Amazon EC2 Systems Manager is a new collection of tools that packages installation, patching resource configuration and task automation.

The new Amazon CodeBuild completes a trilogy of services—with CodeCommit and CodeDeploy—to scale a continuous development pipeline.

"Most of our customers who want to move fast go to a continuous integration and continuous delivery model," Vogels said, but it can be quite difficult to check and secure 15,000 lines of code.

The CI/CD solution is metered by the minute and automatically scales.

To boost monitoring and visibility, Vogels introduced AWS X-Ray, a free managed service which allows developers to look into their applications and service execution.

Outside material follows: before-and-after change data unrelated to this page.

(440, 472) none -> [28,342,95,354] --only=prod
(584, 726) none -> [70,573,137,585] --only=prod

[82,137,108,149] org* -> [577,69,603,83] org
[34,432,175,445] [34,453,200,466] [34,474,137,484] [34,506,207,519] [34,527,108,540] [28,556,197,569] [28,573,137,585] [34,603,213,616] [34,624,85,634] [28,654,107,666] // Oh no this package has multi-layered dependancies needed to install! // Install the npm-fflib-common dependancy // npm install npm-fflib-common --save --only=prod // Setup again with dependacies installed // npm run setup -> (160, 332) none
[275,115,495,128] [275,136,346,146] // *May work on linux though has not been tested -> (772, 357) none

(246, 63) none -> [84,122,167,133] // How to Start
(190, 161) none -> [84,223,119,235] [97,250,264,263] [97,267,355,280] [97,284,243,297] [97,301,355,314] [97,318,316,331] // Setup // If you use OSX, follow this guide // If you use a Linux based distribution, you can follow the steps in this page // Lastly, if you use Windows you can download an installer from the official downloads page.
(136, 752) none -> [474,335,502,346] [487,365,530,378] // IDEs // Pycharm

AWS Personal Health Dashboard delivers to customers a view of system events for all their workloads across all regions. The dashboard will automatically notify users of failovers and can automate responses to system events by executing Lambda functions.

On the security front, AWS released a solution to guard against Distributed Denial of Service (DDoS) attacks.

AWS Shield For Everyone—turned on by default—protects customers against the volumetric attacks that "flood the pipe" and more sophisticated "state-exhaustion attacks."

AWS Shield Advanced gives customers 24/7 access to a DDoS response and support team to protect against larger and more sophisticated attacks against applications.

Data storage and management was another major area of emphasis throughout Vogel's keynote.

A new service called S3 Storage Management adds to Amazon's popular storage service tagging, analysis, metrics and inventory capabilities.

AWS Glue is a fully-managed data catalog that pieces together data management features.

"With AWS Glue and all other AWS services you have available to you, you're now able to build a comprehensive data architecture on AWS," Vogels said.

AWS Batch gives developers the ability to dynamically provision compute resources and optimize their distribution, solving a common pain point for large-scale batch processing, Vogels said.